Holmes’ metaphor was a precursor to disinformation. It dismissed the dissidents as liars and accused them of endangering those around them. In the Covid era, we saw the slanderous nature of Holmes’ glib principle return to the public square as men like Dr. Bhattacharya were accused of killing grandmothers, hating teachers, and spreading Russian propaganda.
A century after the censorship of the Great War, Dr. Klonick asserts that the future of speech should belong to someone, just not Trump-appointed judges. But history, through figures such as Holmes, warns us of the tyranny inherent in that principle.
As one Irish Senator recently demonstrated, censors justify their totalitarianism in the name of the “common good.” They march under innocuous banners like public health, anti-racism, and civility.
But the results always serve the censors’ interests, stifling dissent to augment power.

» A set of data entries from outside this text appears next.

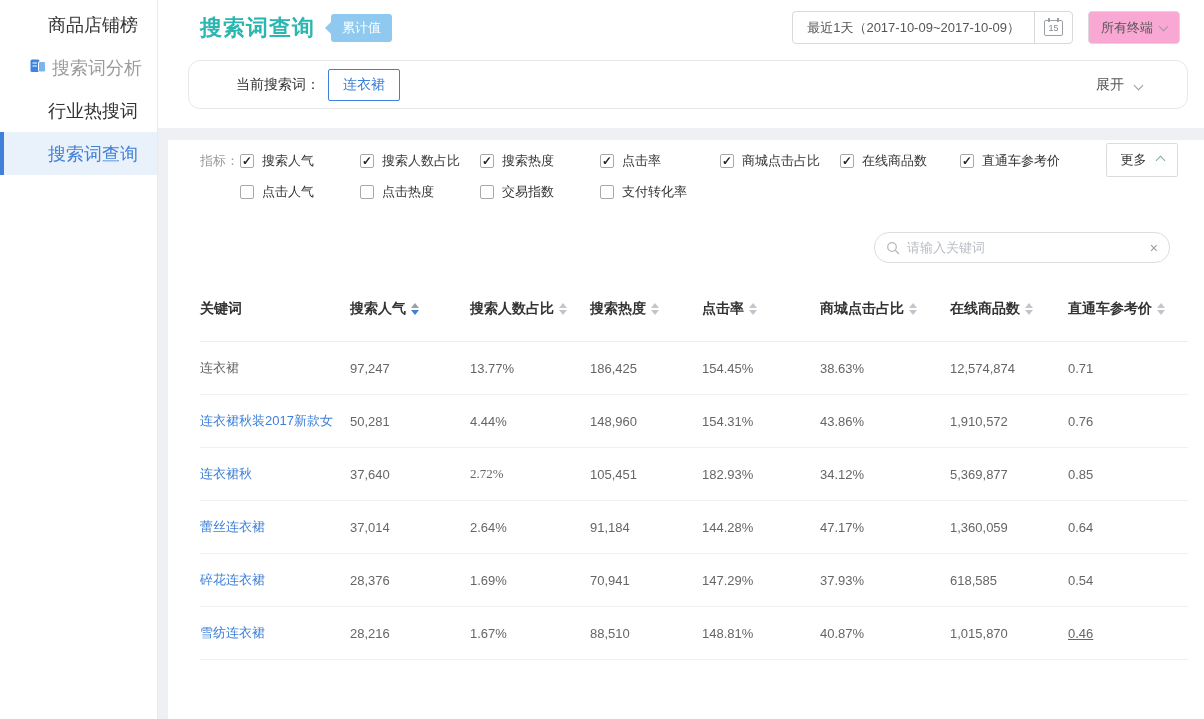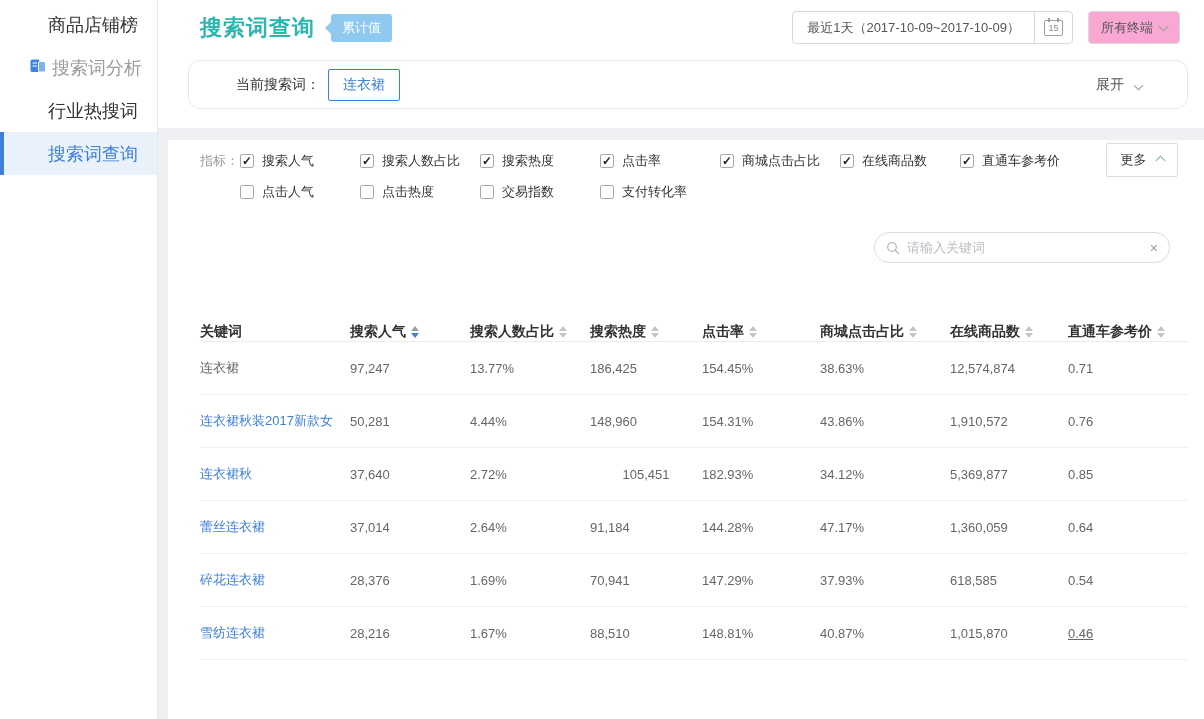--- a/index.html
+++ b/index.html
@@ -69,7 +69,7 @@
   .clear-x { color:#9a9a9a; font-size:14px; cursor:pointer; line-height:1; }
   
   .table { position:absolute; top:160px; left:32px; right:16px; }
-  .thead { display:flex; height:42px; align-items:flex-end; border-bottom:1px solid #ececec; }
+  .thead { display:flex; height:42px; align-items:flex-start; border-bottom:1px solid #ececec; }
   .th { font-size:14px; font-weight:bold; color:#333; display:flex; align-items:center; }
   .sort { display:inline-flex; flex-direction:column; margin-left:5px; gap:2px; cursor:pointer; }
   .sort i { width:0; height:0; border-left:4px solid transparent; border-right:4px solid transparent; }

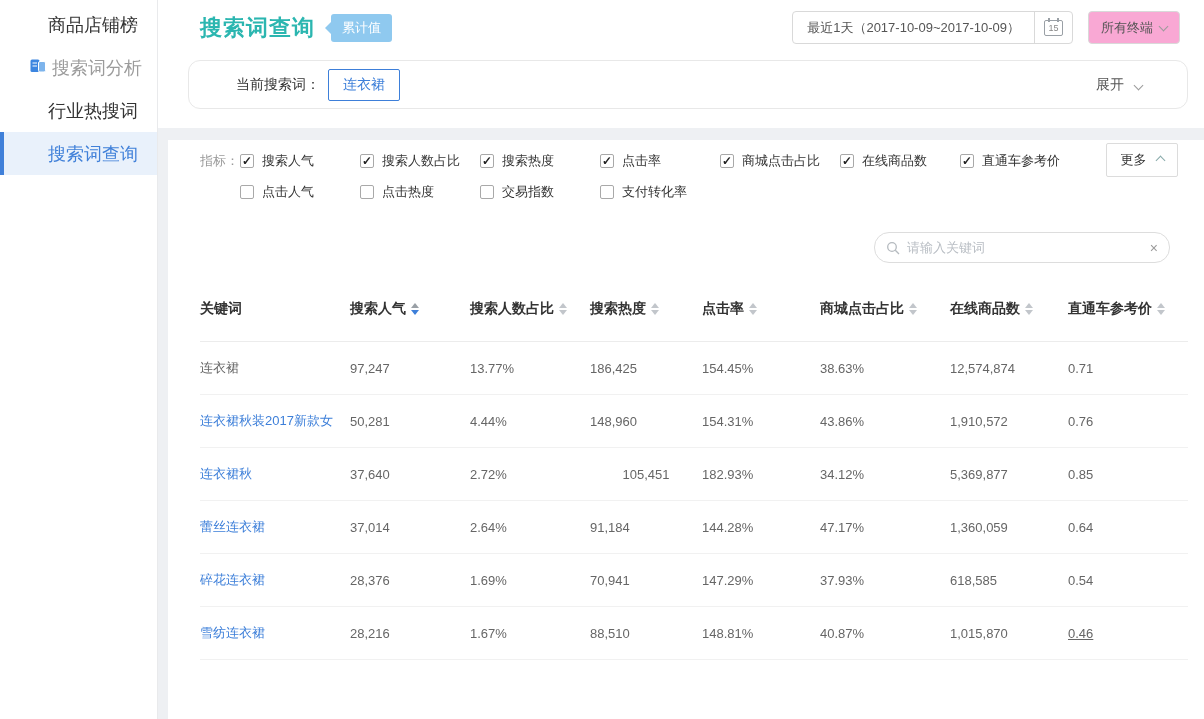--- a/index.html
+++ b/index.html
@@ -281,7 +281,7 @@
         <div class="tr">
           <div class="td" style="width: 150px;"><a class="kw-link">连衣裙秋</a></div>
           <div class="td" style="width: 120px;">37,640</div>
-          <div class="td" style="width: 120px;">2.72%</div>
+          <div class="td" style="width: 120px; font-family: Liberation Serif, serif;">2.72%</div>
           <div class="td" style="width: 112px; text-align: center;">105,451</div>
           <div class="td" style="width: 118px;">182.93%</div>
           <div class="td" style="width: 130px;">34.12%</div>

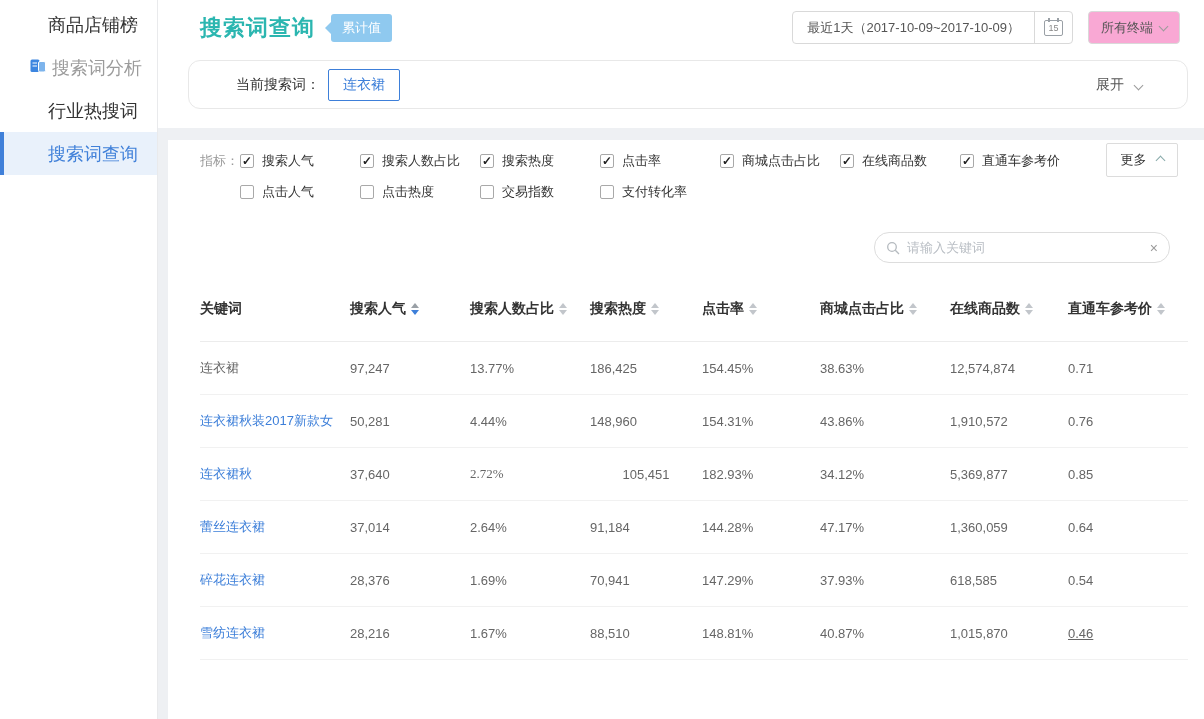--- a/index.html
+++ b/index.html
@@ -282,7 +282,7 @@
           <div class="td" style="width: 150px;"><a class="kw-link">连衣裙秋</a></div>
           <div class="td" style="width: 120px;">37,640</div>
           <div class="td" style="width: 120px; font-family: Liberation Serif, serif;">2.72%</div>
-          <div class="td" style="width: 112px; text-align: center;">105,451</div>
+          <div class="td" style="width: 112px;">105,451</div>
           <div class="td" style="width: 118px;">182.93%</div>
           <div class="td" style="width: 130px;">34.12%</div>
           <div class="td" style="width: 118px;">5,369,877</div>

Judge Doughty’s injunction may have flaws, but on the question of whether it advances or hinders free speech in the United States, the answer is undeniable. Missouri v. Biden is a litmus test for Americans. Either the Government has a right to curate citizens’ newsfeeds by using the power of the federal government to nationalize our information centers, or we embrace the First Amendment and unshackle ourselves from the militarized system of informational warfare that has dominated our airwaves for over three years. Dr. Klonick must answer, who would she appoint to control the future of our speech, to determine whether there really is fire in the theater?